▶ What to do
Pictures are to be left out. Return exactly the lines below from the one with "html: <div> <button>Strikes/min</button>" up to and including the one with "height: 296px ->".

▶ Given information
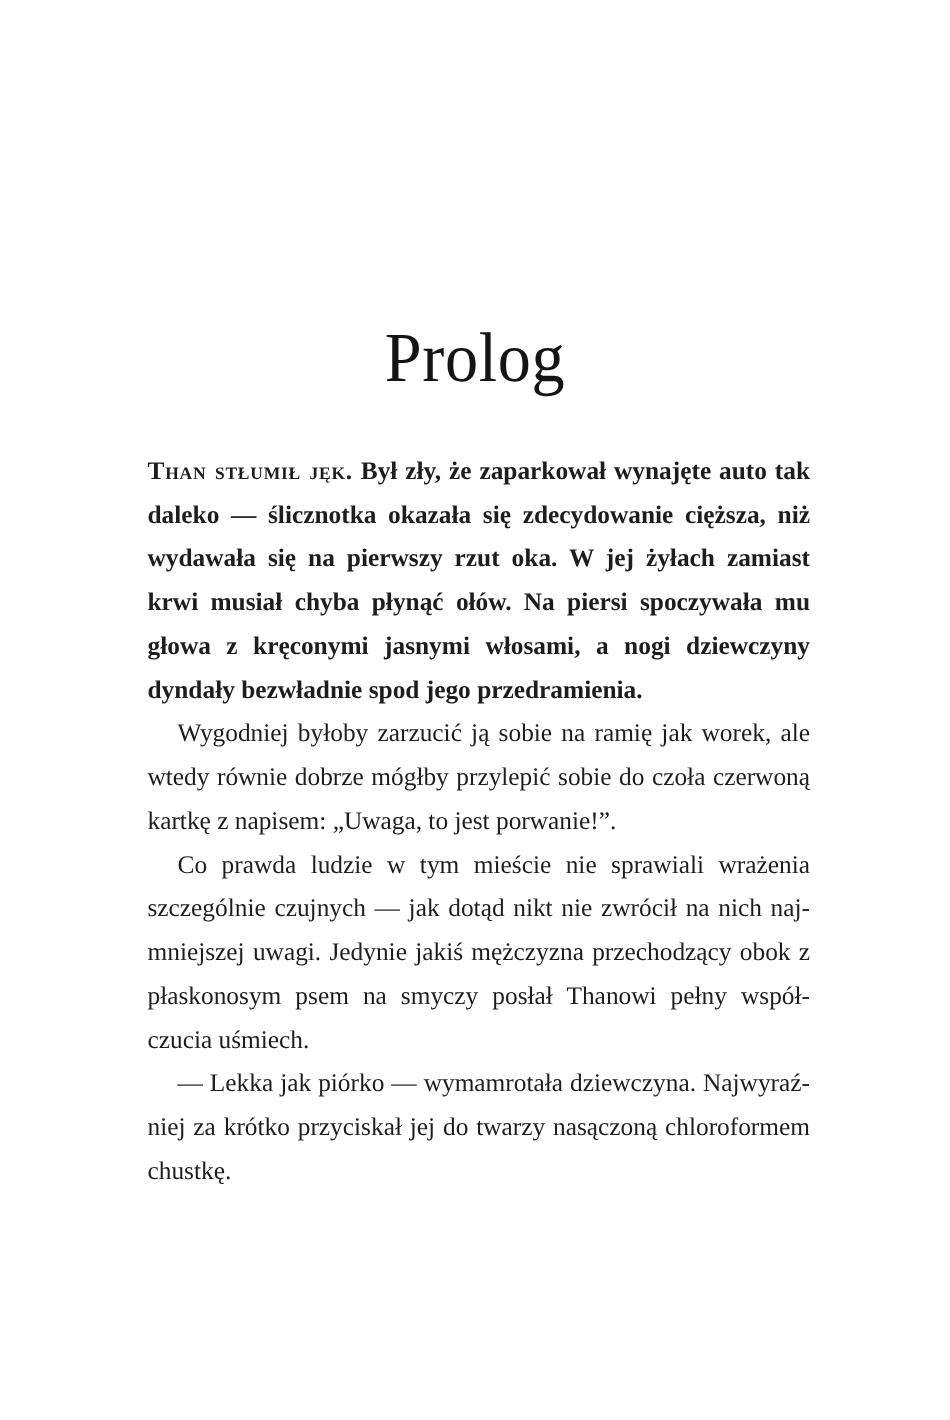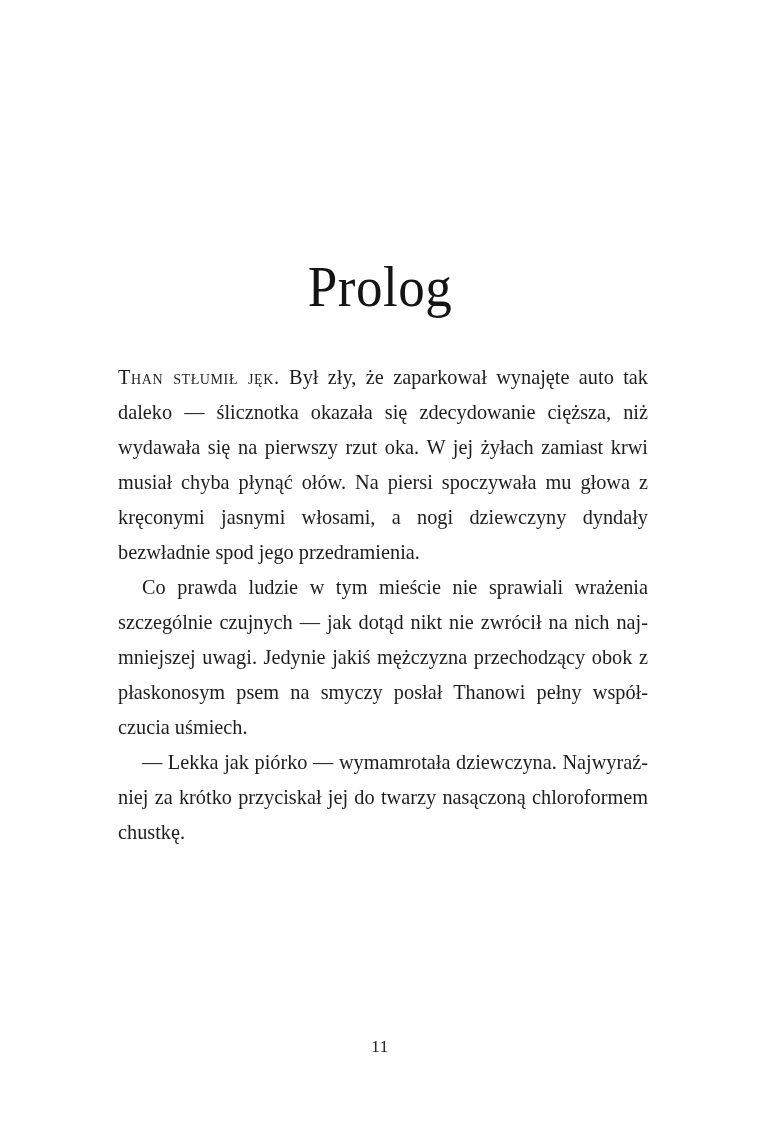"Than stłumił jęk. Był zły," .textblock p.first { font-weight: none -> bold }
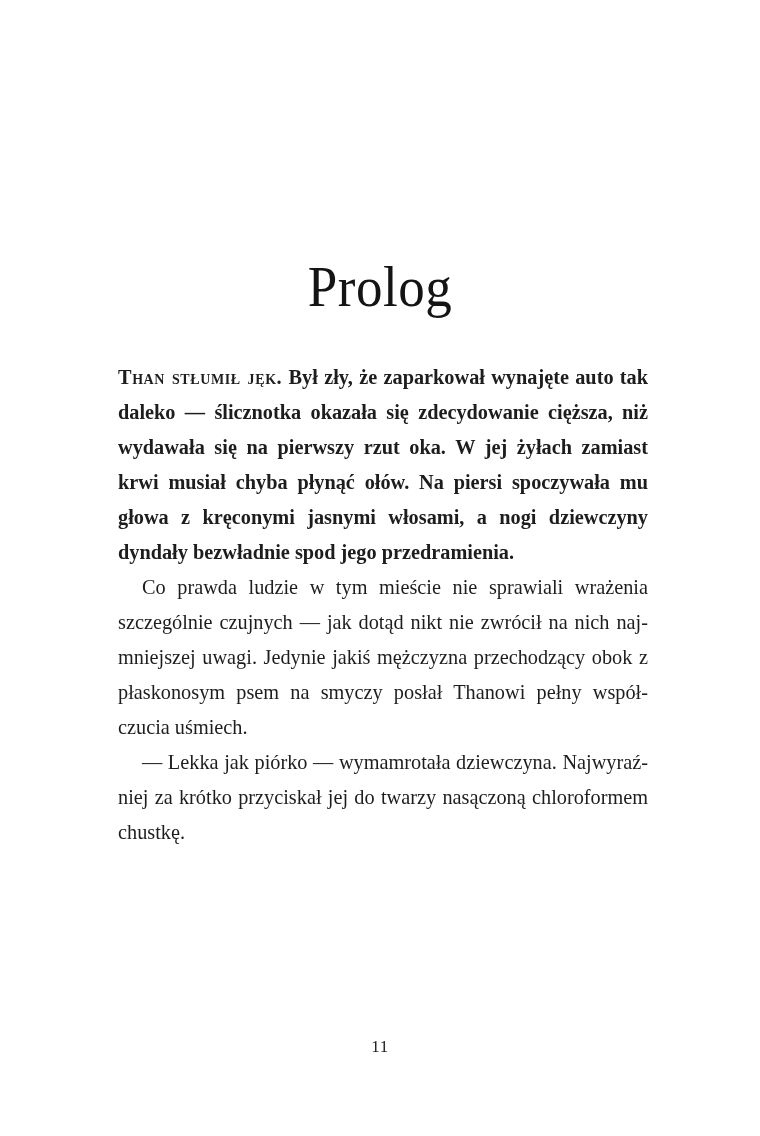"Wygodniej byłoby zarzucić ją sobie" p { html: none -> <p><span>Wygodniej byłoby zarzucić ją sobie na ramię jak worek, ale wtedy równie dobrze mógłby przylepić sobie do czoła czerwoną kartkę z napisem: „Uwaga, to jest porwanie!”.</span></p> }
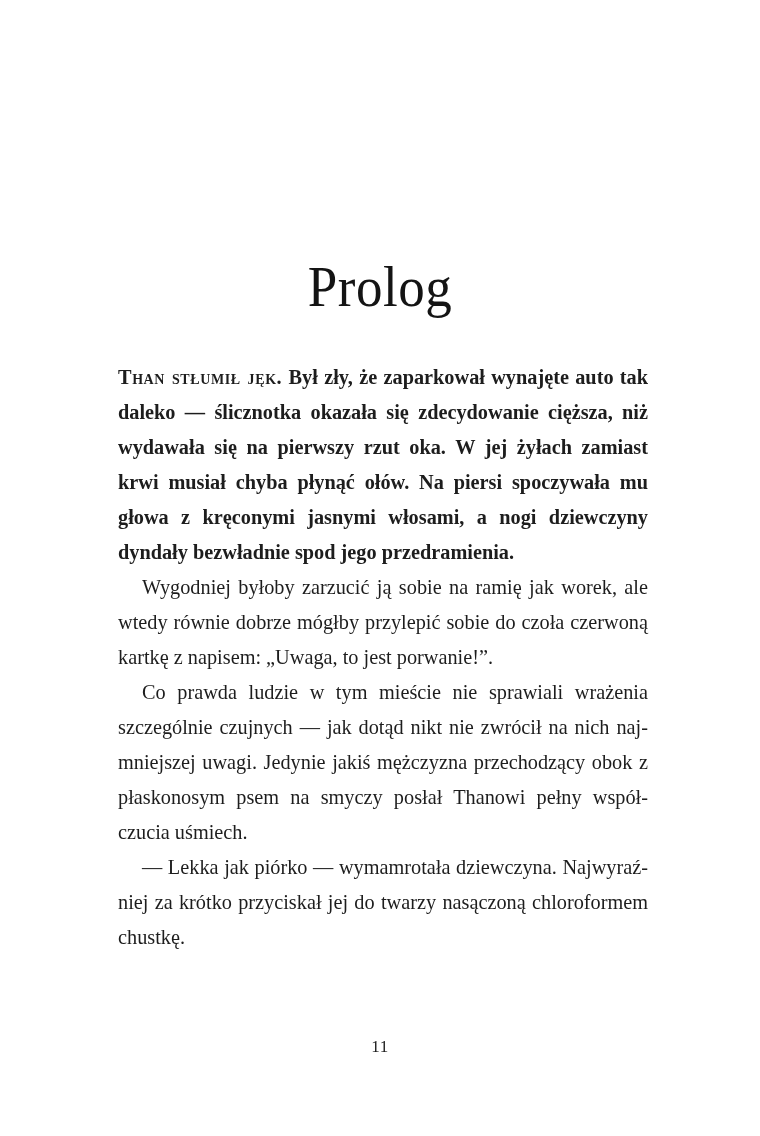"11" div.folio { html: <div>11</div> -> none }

* * *

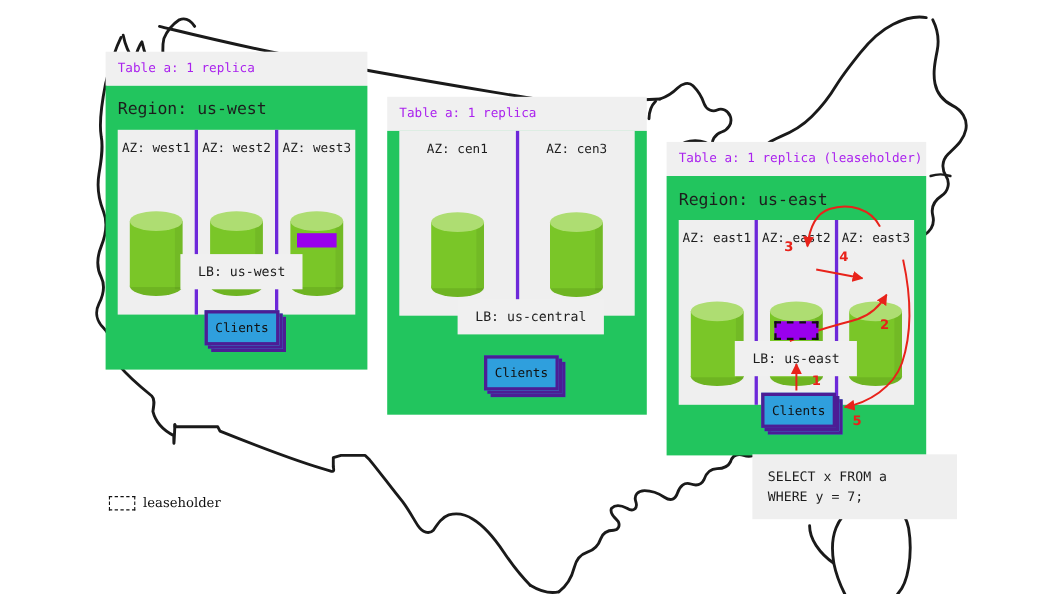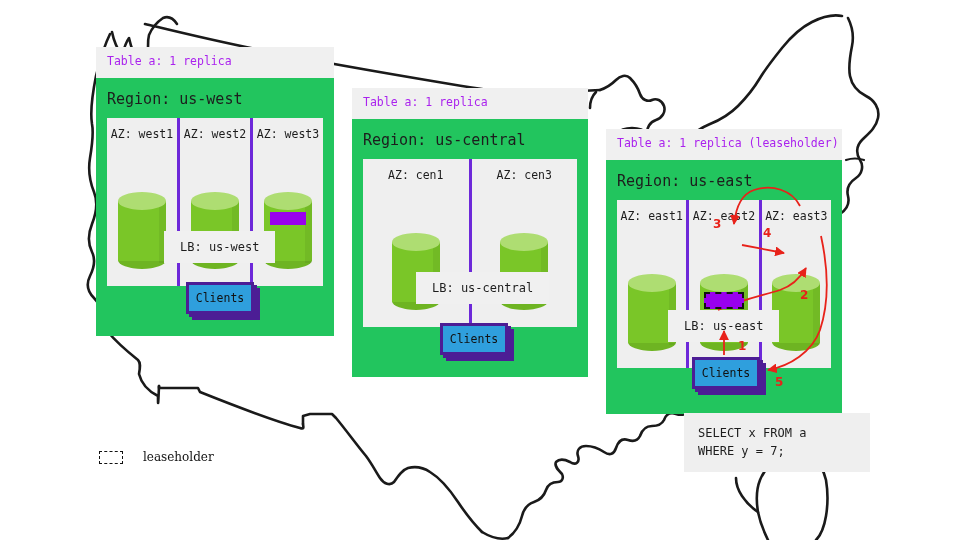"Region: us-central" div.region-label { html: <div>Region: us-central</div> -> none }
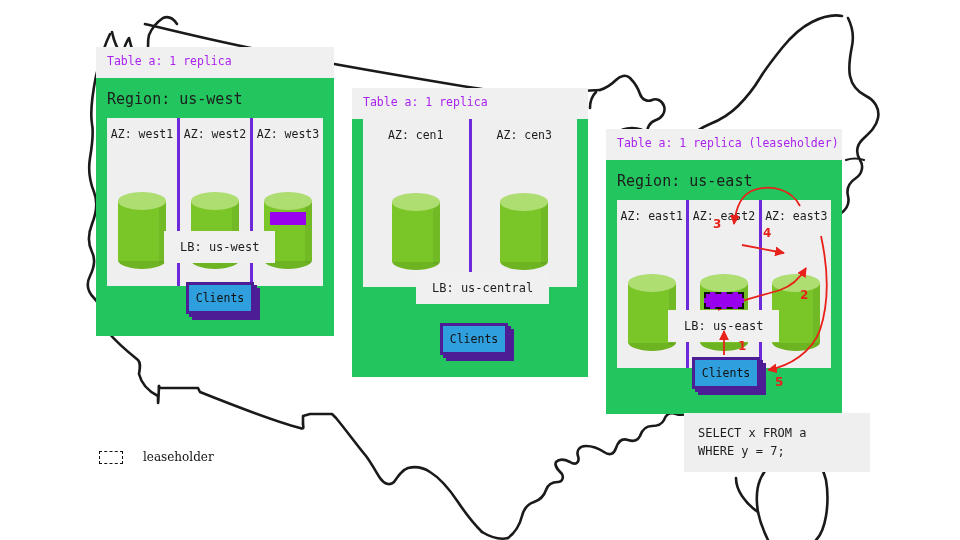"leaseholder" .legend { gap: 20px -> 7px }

* * *

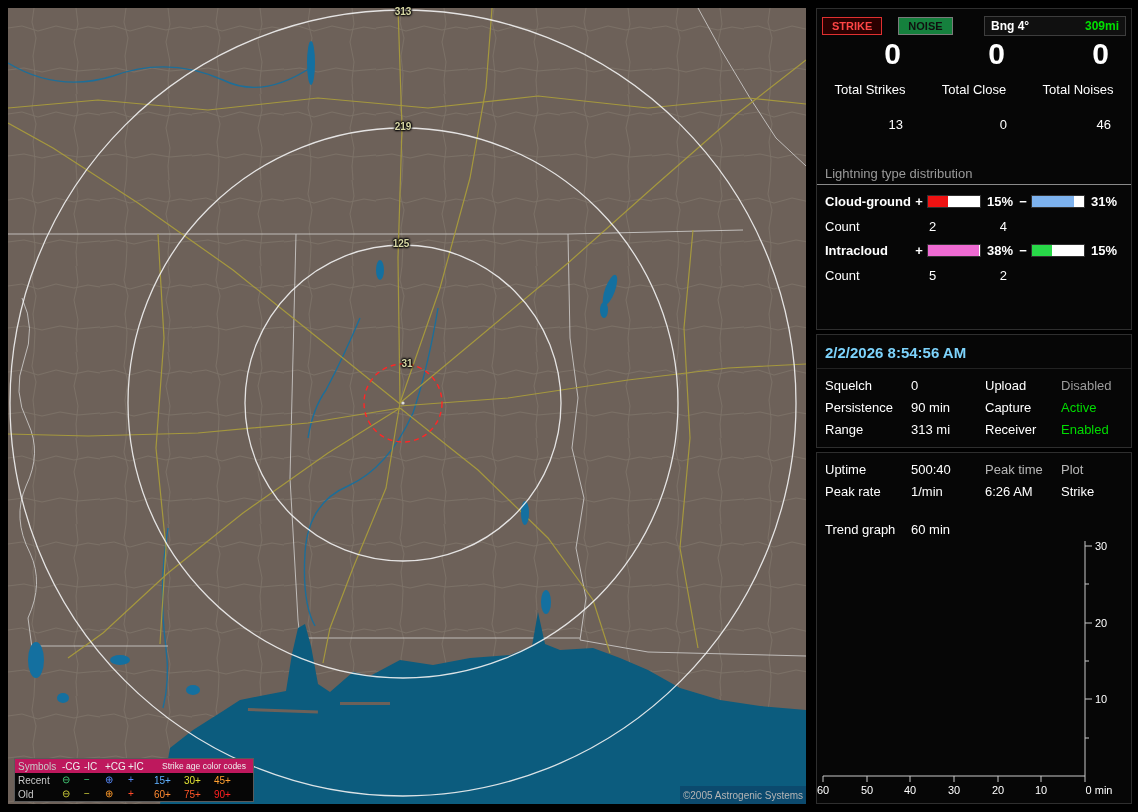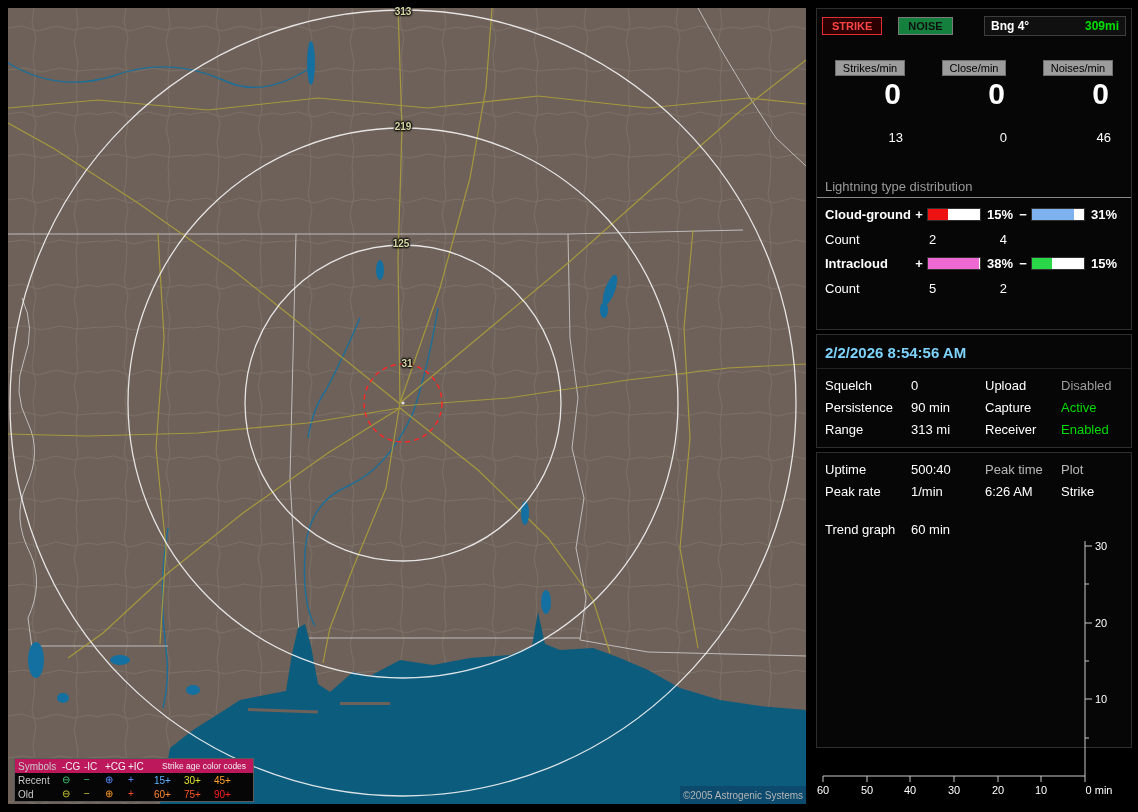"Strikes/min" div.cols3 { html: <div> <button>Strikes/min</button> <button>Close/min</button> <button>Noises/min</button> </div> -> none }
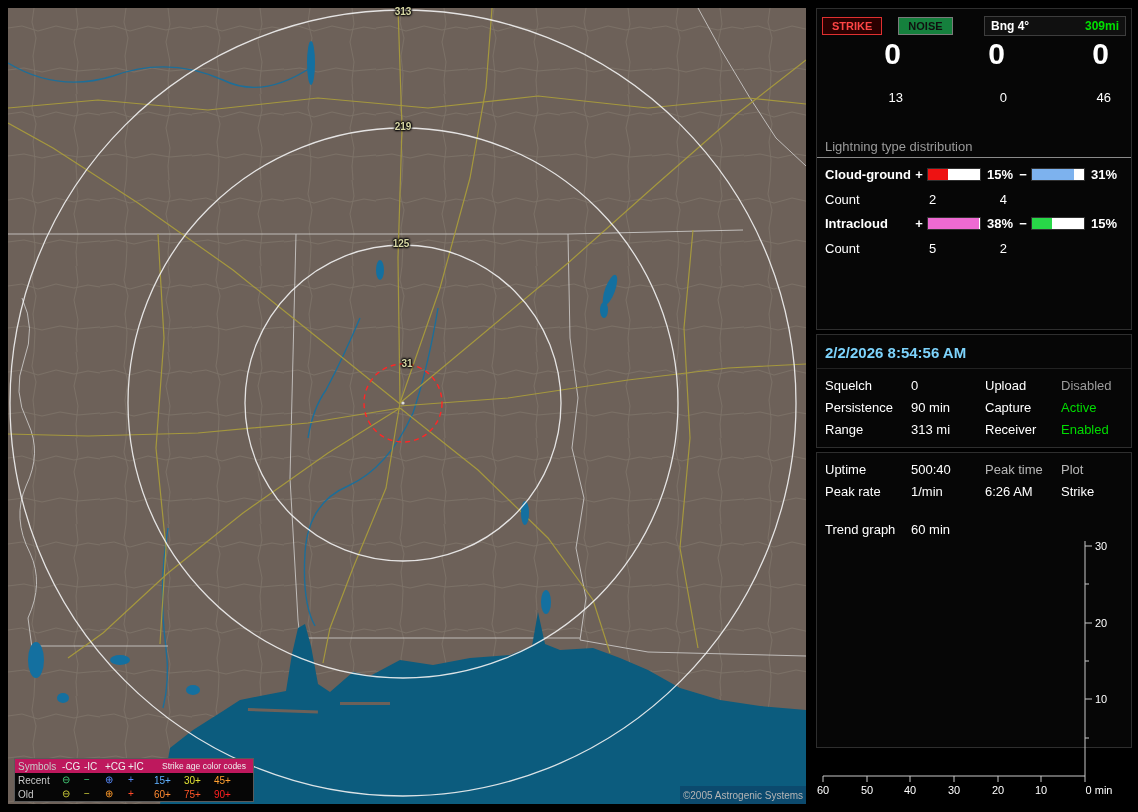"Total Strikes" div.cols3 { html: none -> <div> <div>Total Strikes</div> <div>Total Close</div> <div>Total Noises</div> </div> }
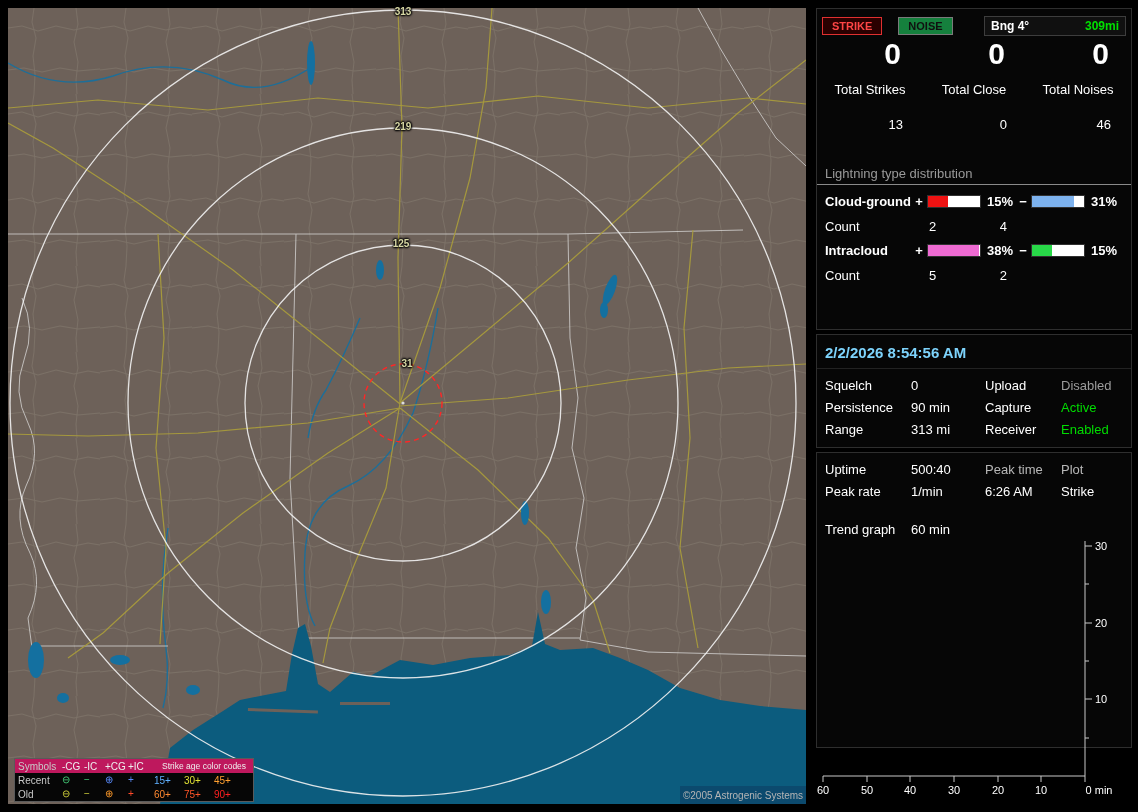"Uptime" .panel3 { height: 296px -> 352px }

▶ Answer section
"Strikes/min" div.cols3 { html: <div> <button>Strikes/min</button> <button>Close/min</button> <button>Noises/min</button> </div> -> none }
"Total Strikes" div.cols3 { html: none -> <div> <div>Total Strikes</div> <div>Total Close</div> <div>Total Noises</div> </div> }
"Uptime" .panel3 { height: 296px -> 352px }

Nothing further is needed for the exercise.